A compost mulch can benefit trees and shrubs just as it does other plants. Spread a ½” to 1″ layer of compost on the bare soil under the tree as far as the drip line. Then cover with a 2-3″ layer of some other kind of organic mulch, such as chopped leaves or pine needles. The mulch will hold the compost in place and keep it from drying out. Adding compost to the planting hole of small perennial plants is valuable, particularly perennial food plants. Annuals will also benefit from a dose of compost at planting time. Compost is the ultimate garden fertilizer.
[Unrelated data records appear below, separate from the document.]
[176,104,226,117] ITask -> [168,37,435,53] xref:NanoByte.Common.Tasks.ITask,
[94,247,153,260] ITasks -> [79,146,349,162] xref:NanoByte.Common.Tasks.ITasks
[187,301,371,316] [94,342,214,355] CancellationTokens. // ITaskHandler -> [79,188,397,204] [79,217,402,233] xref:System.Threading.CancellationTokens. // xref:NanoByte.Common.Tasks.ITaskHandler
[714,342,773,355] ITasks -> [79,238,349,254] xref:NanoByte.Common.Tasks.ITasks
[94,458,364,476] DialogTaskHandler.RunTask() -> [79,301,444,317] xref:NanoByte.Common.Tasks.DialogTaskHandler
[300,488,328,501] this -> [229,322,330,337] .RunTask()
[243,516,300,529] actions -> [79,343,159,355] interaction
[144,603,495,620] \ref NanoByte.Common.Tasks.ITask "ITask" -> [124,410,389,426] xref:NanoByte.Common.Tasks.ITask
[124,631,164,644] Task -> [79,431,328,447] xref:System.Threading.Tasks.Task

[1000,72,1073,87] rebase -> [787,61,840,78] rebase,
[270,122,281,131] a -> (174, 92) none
It contains virtually all the nutrients a living plant needs and delivers them in a slow-release manner over a period of years. Compost made with a wide variety of ingredients will provide an even more nutritious meal to your growing plants. Compost is the best material available to enliven your soil no matter where you live. Farmers around the world will testify that healthier soil grows healthier plants that naturally resist disease, insects, and other environmental pressures. Adding compost to your garden is a long-term investment – it becomes a permanent part of the soil structure, helping to feed future plantings in years to come.